── Given records

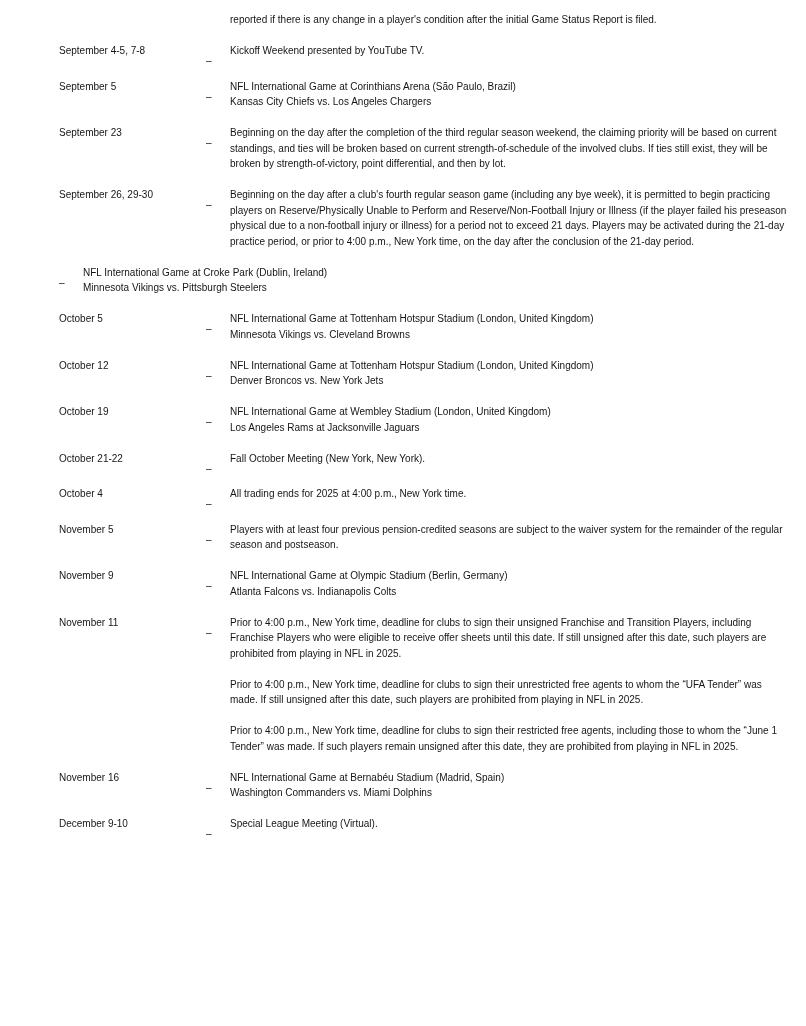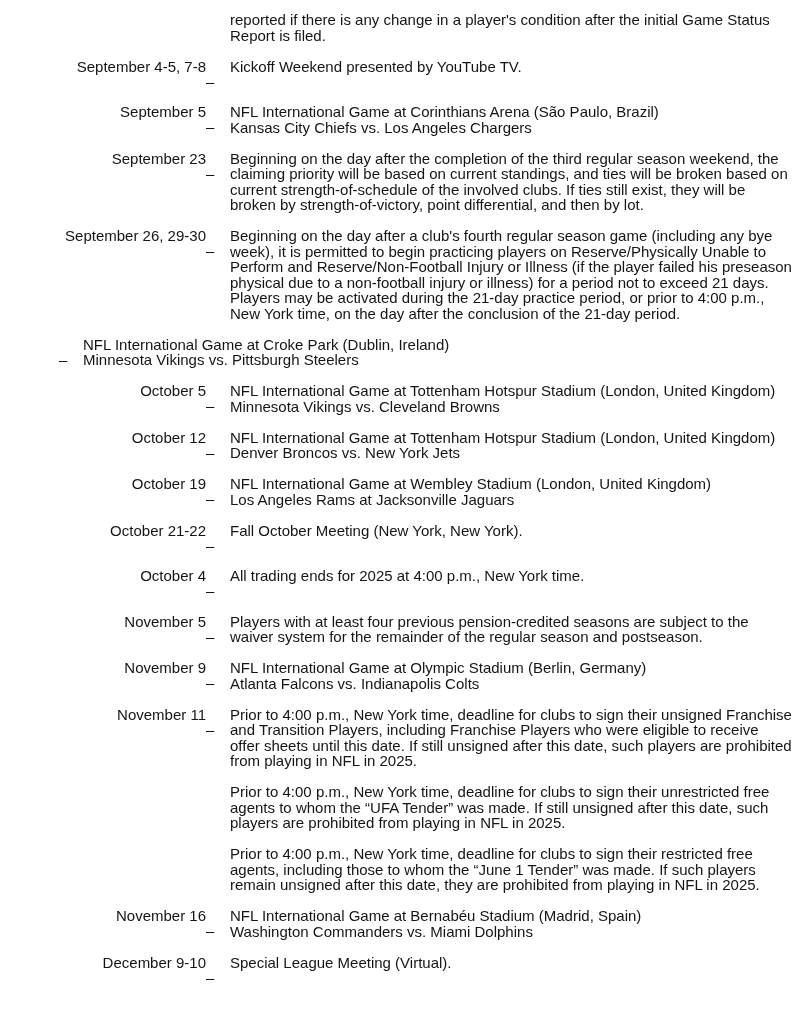--- a/index.html
+++ b/index.html
@@ -15,7 +15,7 @@
     background: #ffffff;
     color: #151515;
     font-family: "Liberation Sans", sans-serif;
-    font-size: 15px;
+    font-size: 10px;
     line-height: 15.5px;
     padding: 12px 14px 0 59px;
     overflow: hidden;

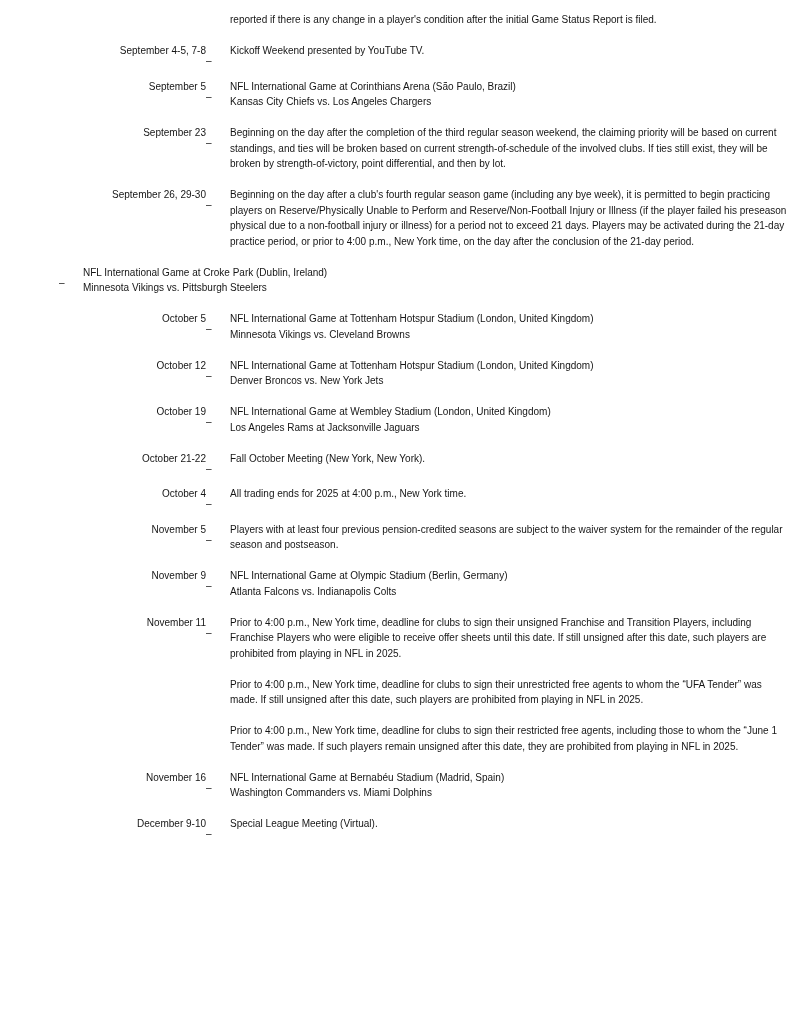--- a/index.html
+++ b/index.html
@@ -27,7 +27,6 @@
   .date-col {
     width: 147px;
     flex: 0 0 147px;
-    text-align: right;
   }
   .dash-col {
     width: 24px;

────

Aim of the exercise: The expected answer is a copy of each line above containing "font".

Solution:
     font-family: "Liberation Sans", sans-serif;
-    font-size: 15px;
+    font-size: 10px;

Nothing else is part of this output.